El ministro de Justicia, Alexandre de Moraes, ha sido criticado por el exceso de violencia con el que trató de sofocar el movimiento de ocupaciones de escuelas por los estudiantes, que reclamaban mejoras en la educación pública, así como por su participación en operaciones de la Policía Militar de São Paulo, siempre en el punto de mira por las ejecuciones sumarias en las favelas y periferias, un “lento genocidio contra la población pobre y negra”, según denuncia Débora Silva, del colectivo Mães de Maio, formado por madres de jóvenes muertos a manos de la policía paulista: las otras Madres de Mayo.
Por su parte, el diputado Jair Bolsonaro ha sido protagonista de una escalada de la violencia discursiva por su homofobia (“Prefiero un hijo muerto en un accidente que un homosexual”), su misoginia (“No te violo porque no te lo mereces”, le espetó a una diputada federal) y su legitimación de la dictadura militar (“El error de la dictadura fue torturar y no matar”).
Así, la clase política ha alimentado la intransigencia ultraconservadora, como se vio recientemente con la recogida de firmas contra la visita al país de la filósofa feminista Judith Butler, que fue increpada y perseguida a su llegada al aeropuerto de São Paulo.
“Hay una correlación entre estos hechos y un proceso que es más amplio”, cree Alexandre Roig. “El auge de la extrema derecha en Argentina y Brasil puede relacionarse, como sugiere [el filósofo italiano Maurizio] Lazzarato, con un regreso del capitalismo financiero: éste no tiene capacidad de producir sentido; por eso, el devenir violento es inevitable. Porque lo que ordena el sentido colectivo termina siendo el Otro, es decir, los extranjeros –sean internos, como los indígenas, o externos: los inmigrantes–, y las mujeres”. En otras palabras: en una sociedad individualista donde no hay instituciones que guíen el modo en que nos organizamos colectivamente, germina el odio contra los sujetos que siempre han sido considerados “el otro”, lo inferior, para una sociedad racista y patriarcal.

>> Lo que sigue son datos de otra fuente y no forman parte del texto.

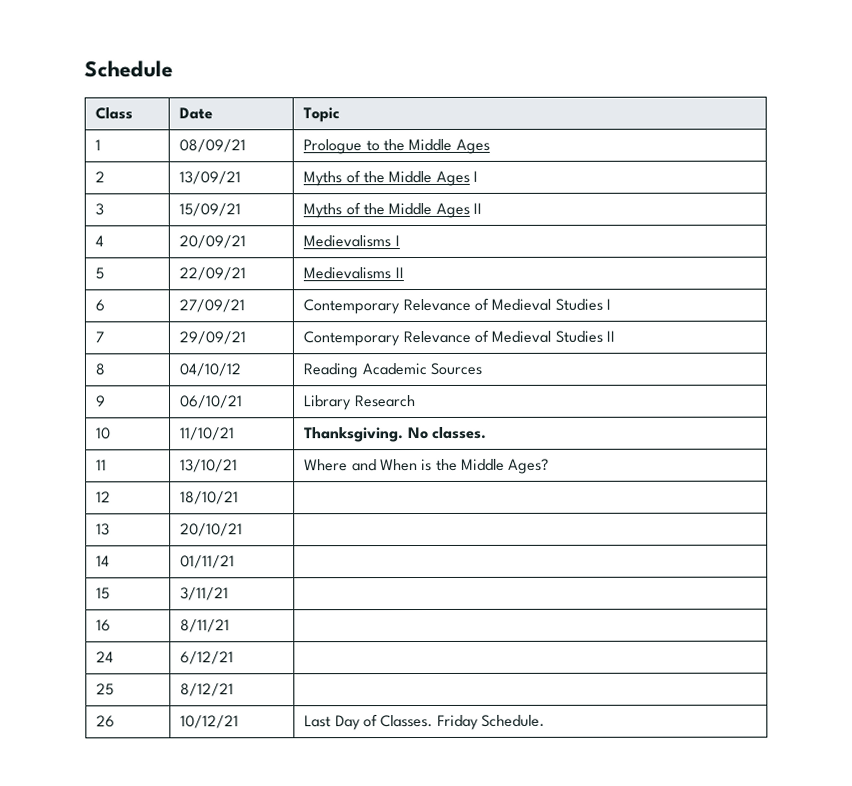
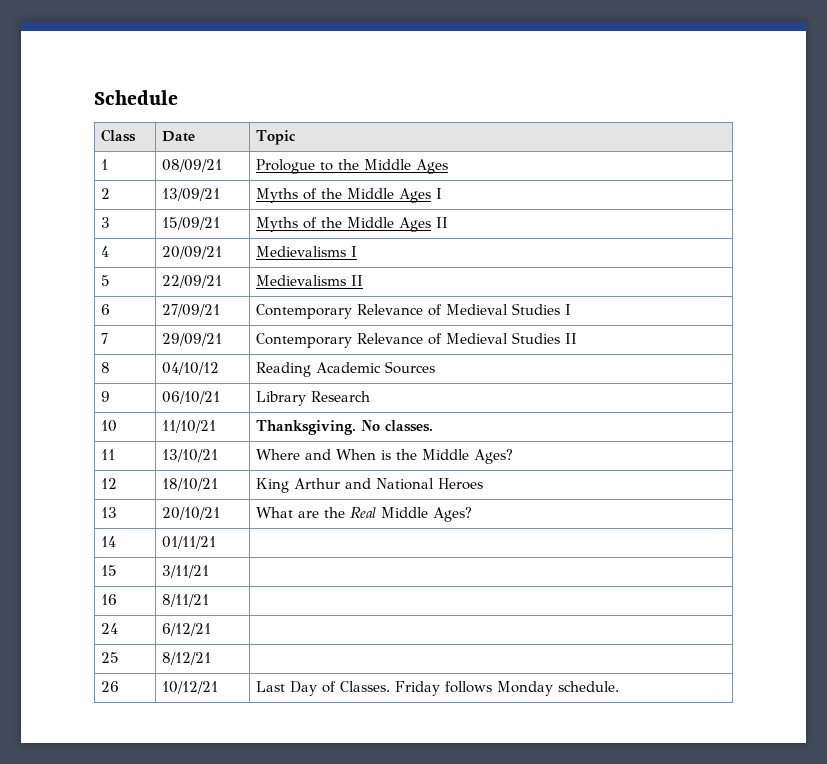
- 12 | 18/10/21 |
- 13 | 20/10/21 |
+ 12 | 18/10/21 | King Arthur and National Heroes
+ 13 | 20/10/21 | What are the Real Middle Ages?
- 26 | 10/12/21 | Last Day of Classes. Friday Schedule.
+ 26 | 10/12/21 | Last Day of Classes. Friday follows Monday schedule.

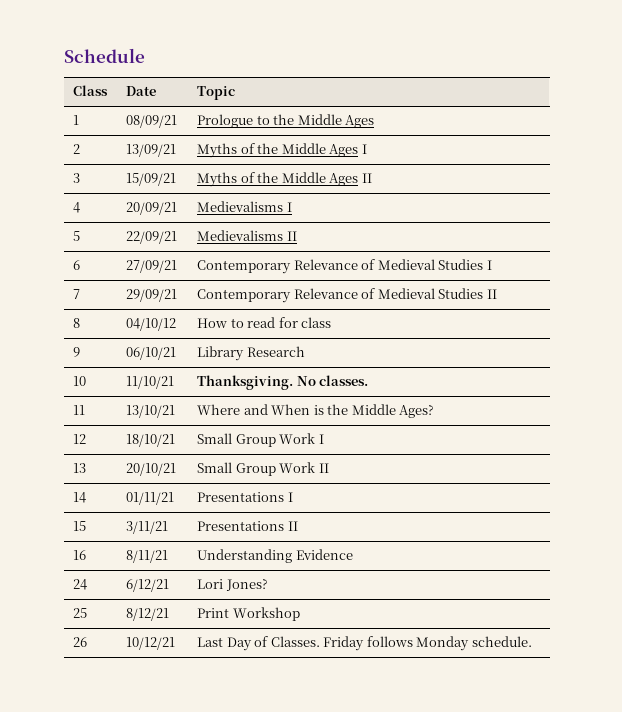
- 8 | 04/10/12 | Reading Academic Sources
+ 8 | 04/10/12 | How to read for class
- 12 | 18/10/21 | King Arthur and National Heroes
- 13 | 20/10/21 | What are the Real Middle Ages?
+ 12 | 18/10/21 | Small Group Work I
+ 13 | 20/10/21 | Small Group Work II
- 14 | 01/11/21 |
+ 14 | 01/11/21 | Presentations I
- 15 | 3/11/21 |
+ 15 | 3/11/21 | Presentations II
- 16 | 8/11/21 |
+ 16 | 8/11/21 | Understanding Evidence
- 24 | 6/12/21 |
+ 24 | 6/12/21 | Lori Jones?
- 25 | 8/12/21 |
+ 25 | 8/12/21 | Print Workshop

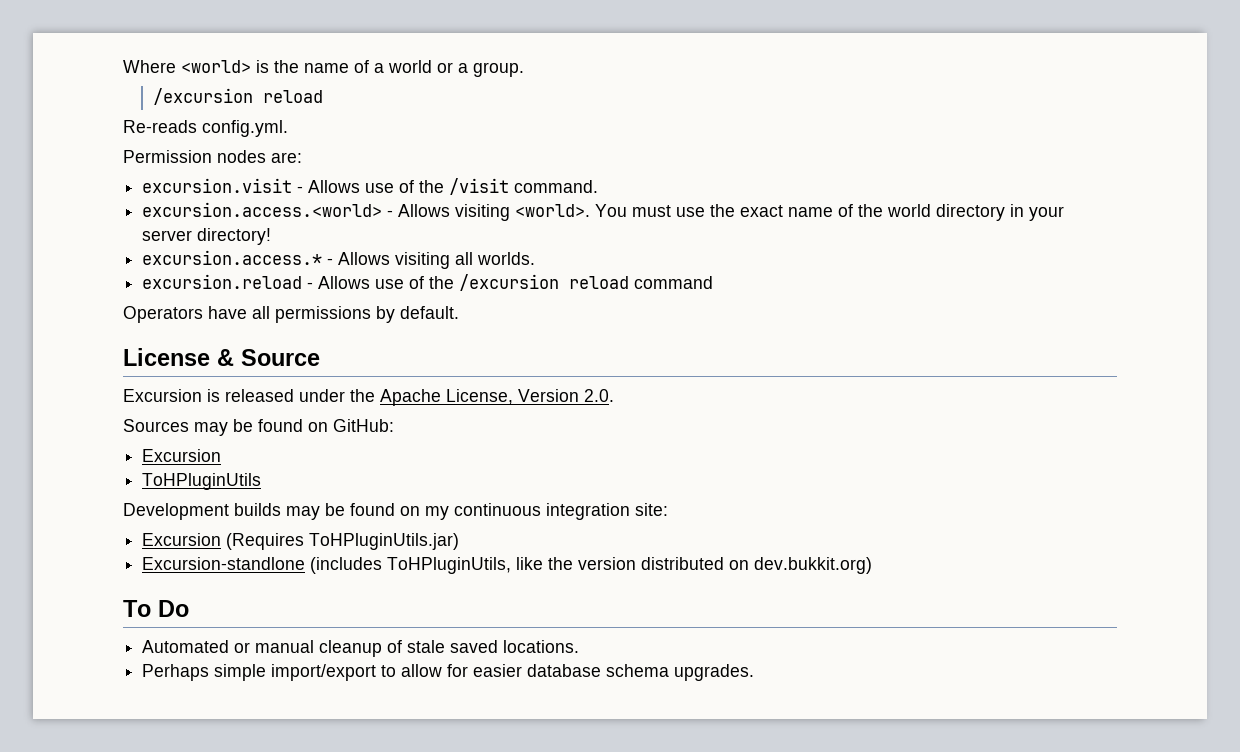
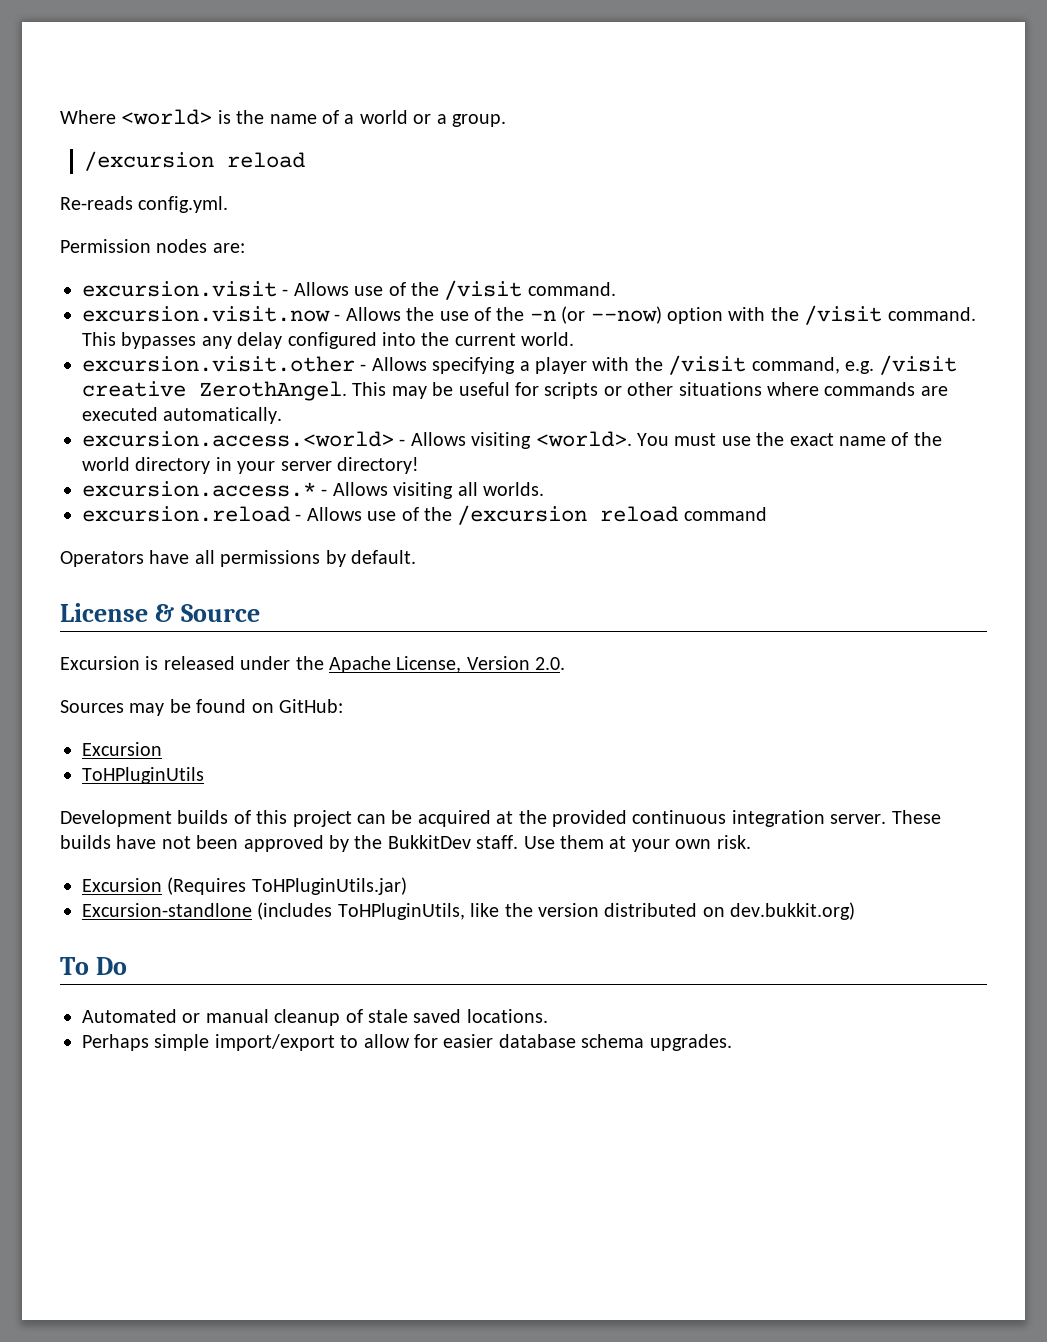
+ excursion.visit.now - Allows the use of the -n (or --now) option with the /visit command. This bypasses any delay configured into the current world.
+ excursion.visit.other - Allows specifying a player with the /visit command, e.g. /visit creative ZerothAngel. This may be useful for scripts or other situations where commands are executed automatically.
- Development builds may be found on my continuous integration site:
+ Development builds of this project can be acquired at the provided continuous integration server. These builds have not been approved by the BukkitDev staff. Use them at your own risk.

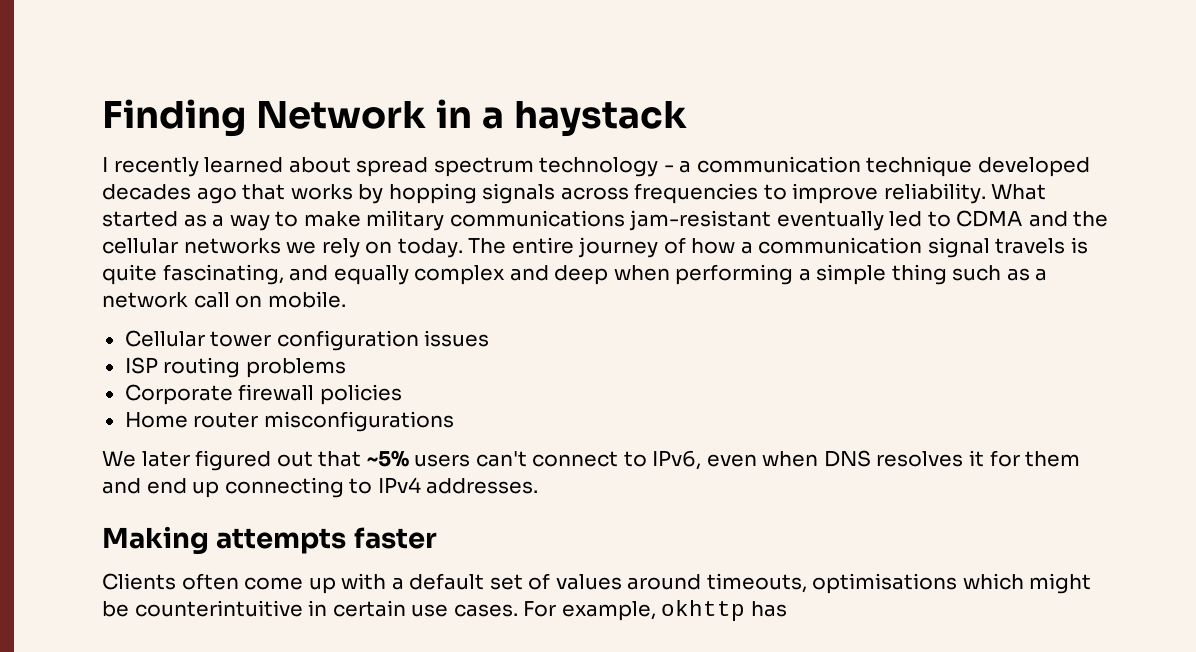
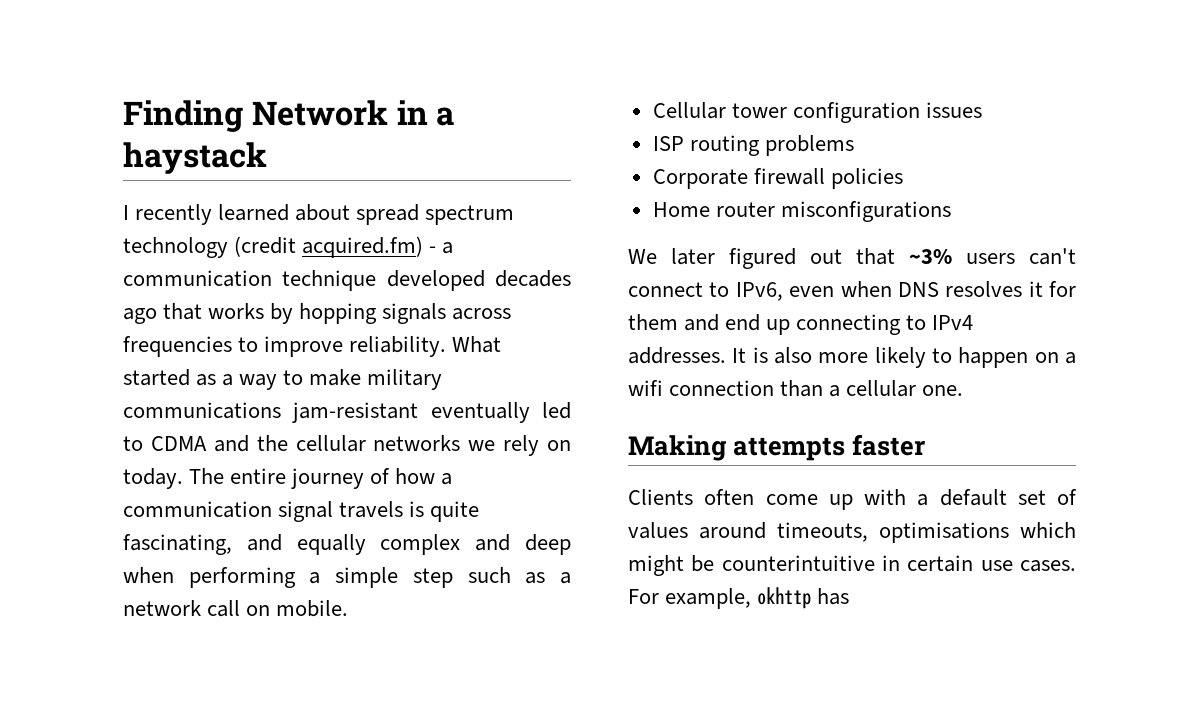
- I recently learned about spread spectrum technology - a communication technique developed decades ago that works by hopping signals across frequencies to improve reliability.
+ I recently learned about spread spectrum technology (credit acquired.fm) - a communication technique developed decades ago that works by hopping signals across frequencies to improve reliability.
- The entire journey of how a communication signal travels is quite fascinating, and equally complex and deep when performing a simple thing such as a network call on mobile.
+ The entire journey of how a communication signal travels is quite fascinating, and equally complex and deep when performing a simple step such as a network call on mobile.
- We later figured out that ~5% users can't connect to IPv6, even when DNS resolves it for them and end up connecting to IPv4 addresses.
+ We later figured out that ~3% users can't connect to IPv6, even when DNS resolves it for them and end up connecting to IPv4 addresses. It is also more likely to happen on a wifi connection than a cellular one.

Guerra contra la población
En otros países, como México y Colombia, no hubo cambio de ciclo político: hay continuidad de la hegemonía neoliberal, que ha derivado en caminos de extrema violencia. “En México existía un contexto de represión y criminalización de la protesta, pero hoy lo que hay es un narcoestado”, sintetiza Liliana Chávez, militante de la Asamblea de Mexicanxs en Buenos Aires.
“2006 es un año clave para pensar la represión en México: es el año en el que el entonces presidente, Felipe Calderón, declara la guerra al narco. Sólo que, como dice el EZLN (Ejército Zapatista de Liberación Nacional), nunca fue una guerra del Estado contra el narcotráfico, sino la guerra del Estado contra la sociedad civil, contra la población en su conjunto”, afirma Chávez. Las cifras oficiales hablan de 32.000 muertes violentas en el transcurso de esta guerra no declarada. La asociación Datacívica enumera sus nombres en una página web con la que pretende “convertir cifras en personas”; la elaboración de un registro oficial de víctimas es una de las demandas sin respuesta de las organizaciones de derechos humanos en México.
“Las fuerzas estatales están involucradas en violaciones de derechos humanos”, sostiene Chávez. Esto se evidenció tras la desaparición en 2014 de los 43 estudiantes de Ayotzinapa, que “gracias a la tenacidad y la autogestión de los familiares, se visibilizó a nivel internacional y mostró el vínculo orgánico entre las desapariciones y la criminalización del movimiento social”.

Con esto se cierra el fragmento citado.